_Task brief_.
If a line of the data below holds the word "local", list it.

[Material for this exercise Boundary: Start]

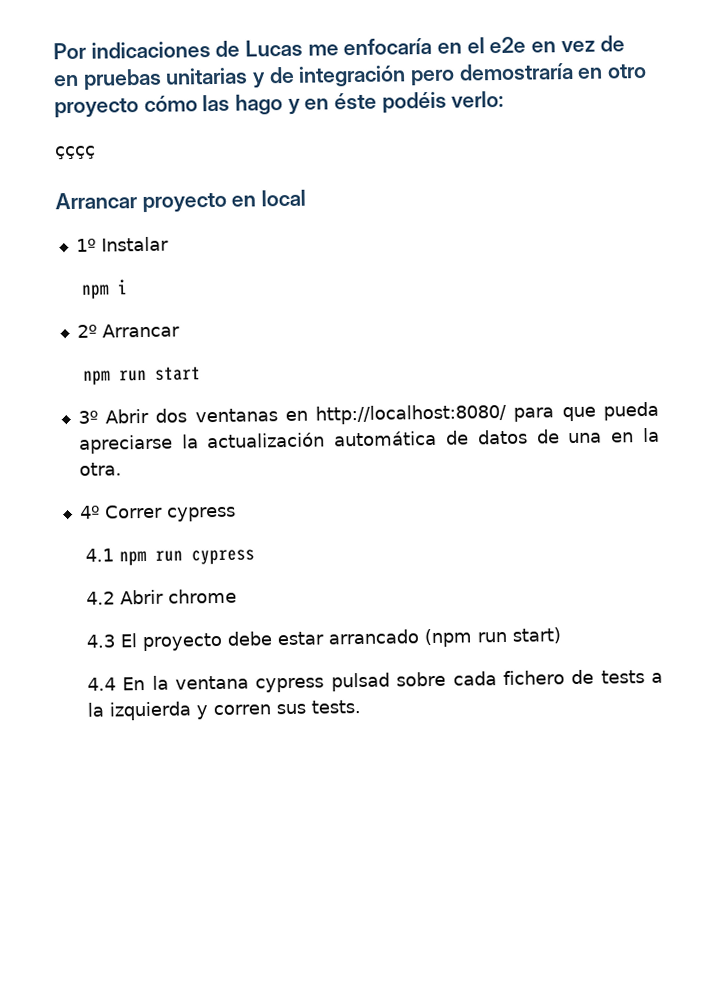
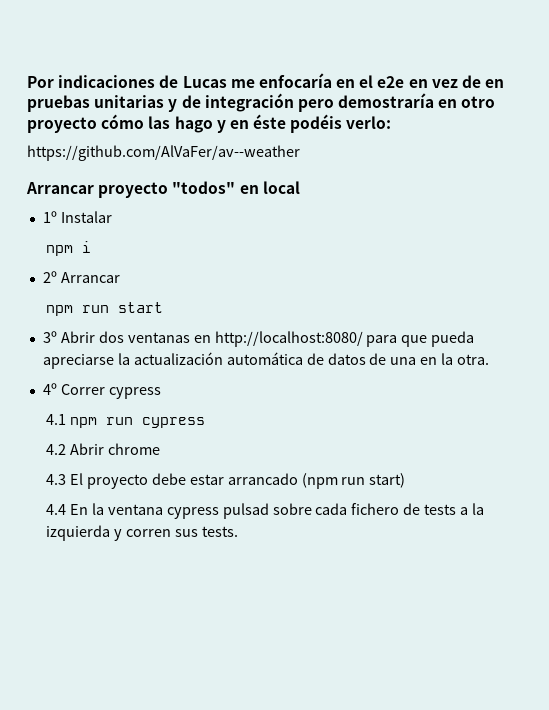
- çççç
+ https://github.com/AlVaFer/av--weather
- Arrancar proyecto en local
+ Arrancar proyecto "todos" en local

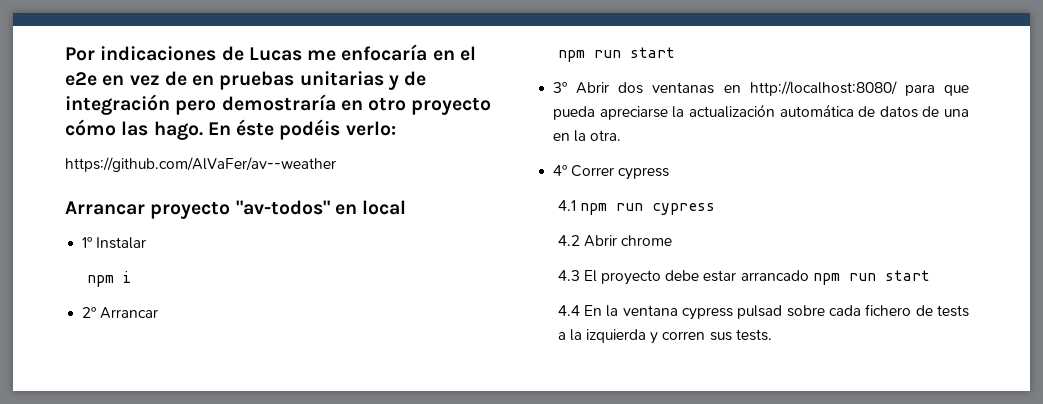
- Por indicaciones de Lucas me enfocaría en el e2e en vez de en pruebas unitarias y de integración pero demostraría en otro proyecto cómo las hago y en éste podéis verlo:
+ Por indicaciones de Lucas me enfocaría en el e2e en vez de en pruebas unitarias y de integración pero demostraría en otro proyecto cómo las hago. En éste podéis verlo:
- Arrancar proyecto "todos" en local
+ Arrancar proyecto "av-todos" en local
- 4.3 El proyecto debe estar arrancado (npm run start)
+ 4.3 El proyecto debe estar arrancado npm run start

[Material for this exercise Boundary: End]
[Material for this exercise Boundary: Start]

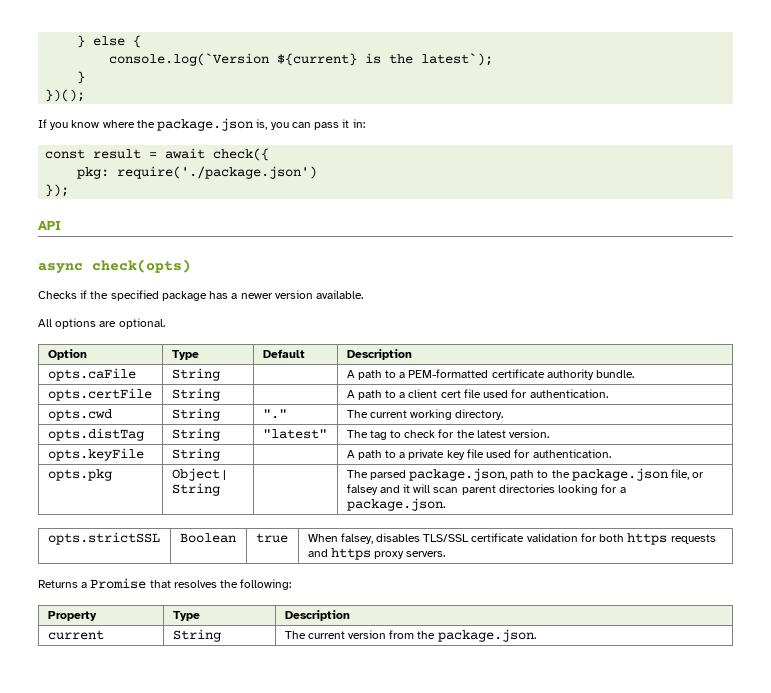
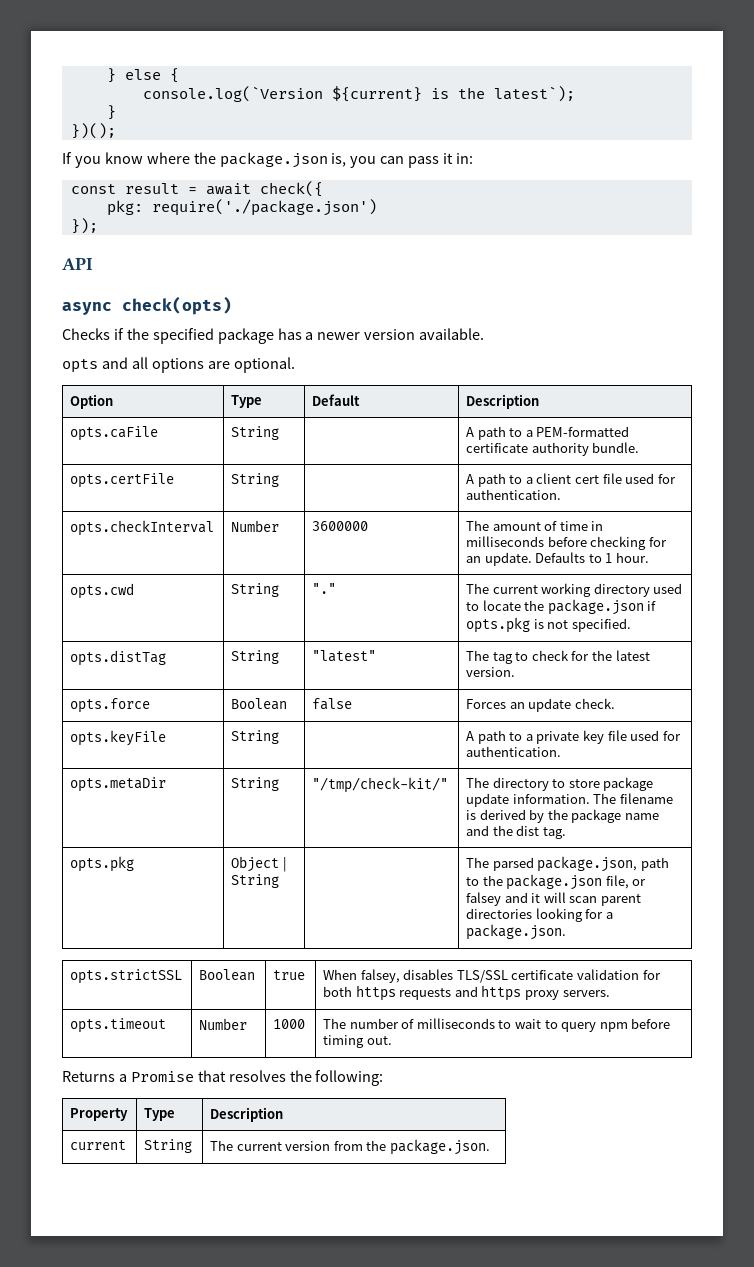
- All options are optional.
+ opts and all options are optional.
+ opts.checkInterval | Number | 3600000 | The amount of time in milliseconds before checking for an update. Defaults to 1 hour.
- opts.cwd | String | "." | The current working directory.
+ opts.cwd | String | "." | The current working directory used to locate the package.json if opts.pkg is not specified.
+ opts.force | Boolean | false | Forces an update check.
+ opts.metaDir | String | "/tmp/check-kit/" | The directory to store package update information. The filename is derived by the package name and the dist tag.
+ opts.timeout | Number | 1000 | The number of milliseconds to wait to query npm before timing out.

[Material for this exercise Boundary: End]
[Material for this exercise Boundary: Start]

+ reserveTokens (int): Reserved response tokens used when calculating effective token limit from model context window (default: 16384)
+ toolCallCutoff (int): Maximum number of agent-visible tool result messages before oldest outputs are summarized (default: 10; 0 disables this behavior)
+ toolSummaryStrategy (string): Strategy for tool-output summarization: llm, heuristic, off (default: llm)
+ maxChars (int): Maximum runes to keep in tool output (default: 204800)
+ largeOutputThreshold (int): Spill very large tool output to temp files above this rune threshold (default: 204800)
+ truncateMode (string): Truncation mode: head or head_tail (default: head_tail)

[Material for this exercise Boundary: End]

_Written answer_.
- Arrancar proyecto en local
+ Arrancar proyecto "todos" en local
- Arrancar proyecto "todos" en local
+ Arrancar proyecto "av-todos" en local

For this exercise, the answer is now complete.